INSTRUCTIONS FOR THE TASK:
Set down all of the entries below exactly, and omit the pictures.

INPUT MATERIAL:
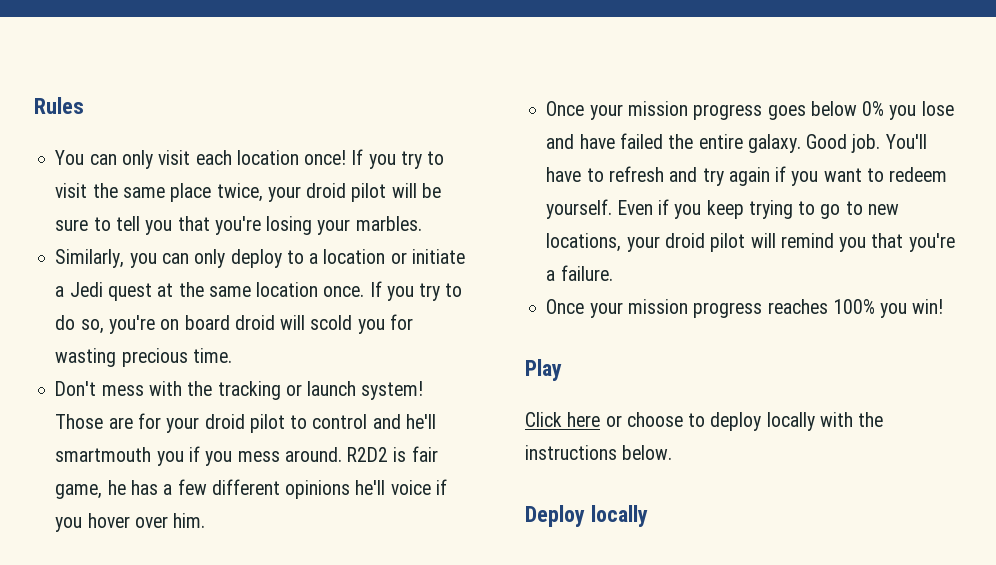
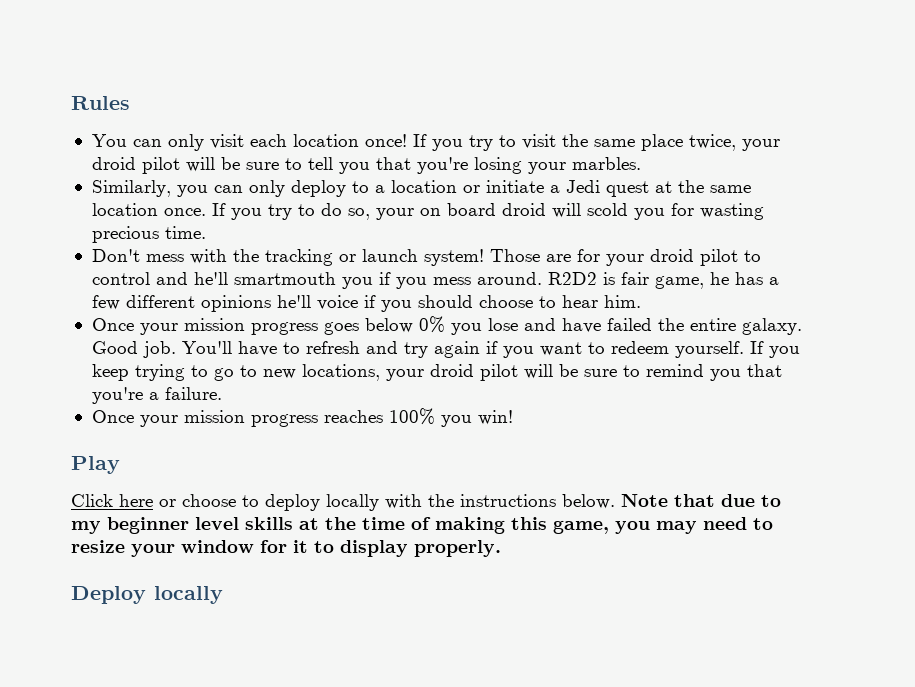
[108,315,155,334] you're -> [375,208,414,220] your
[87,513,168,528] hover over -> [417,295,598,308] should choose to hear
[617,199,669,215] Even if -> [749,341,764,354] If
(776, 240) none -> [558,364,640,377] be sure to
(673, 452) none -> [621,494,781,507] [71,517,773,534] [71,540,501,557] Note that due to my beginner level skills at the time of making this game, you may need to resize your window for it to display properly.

FINAL ANSWER:
[108,315,155,334] you're -> [375,208,414,220] your
[87,513,168,528] hover over -> [417,295,598,308] should choose to hear
[617,199,669,215] Even if -> [749,341,764,354] If
(776, 240) none -> [558,364,640,377] be sure to
(673, 452) none -> [621,494,781,507] [71,517,773,534] [71,540,501,557] Note that due to my beginner level skills at the time of making this game, you may need to resize your window for it to display properly.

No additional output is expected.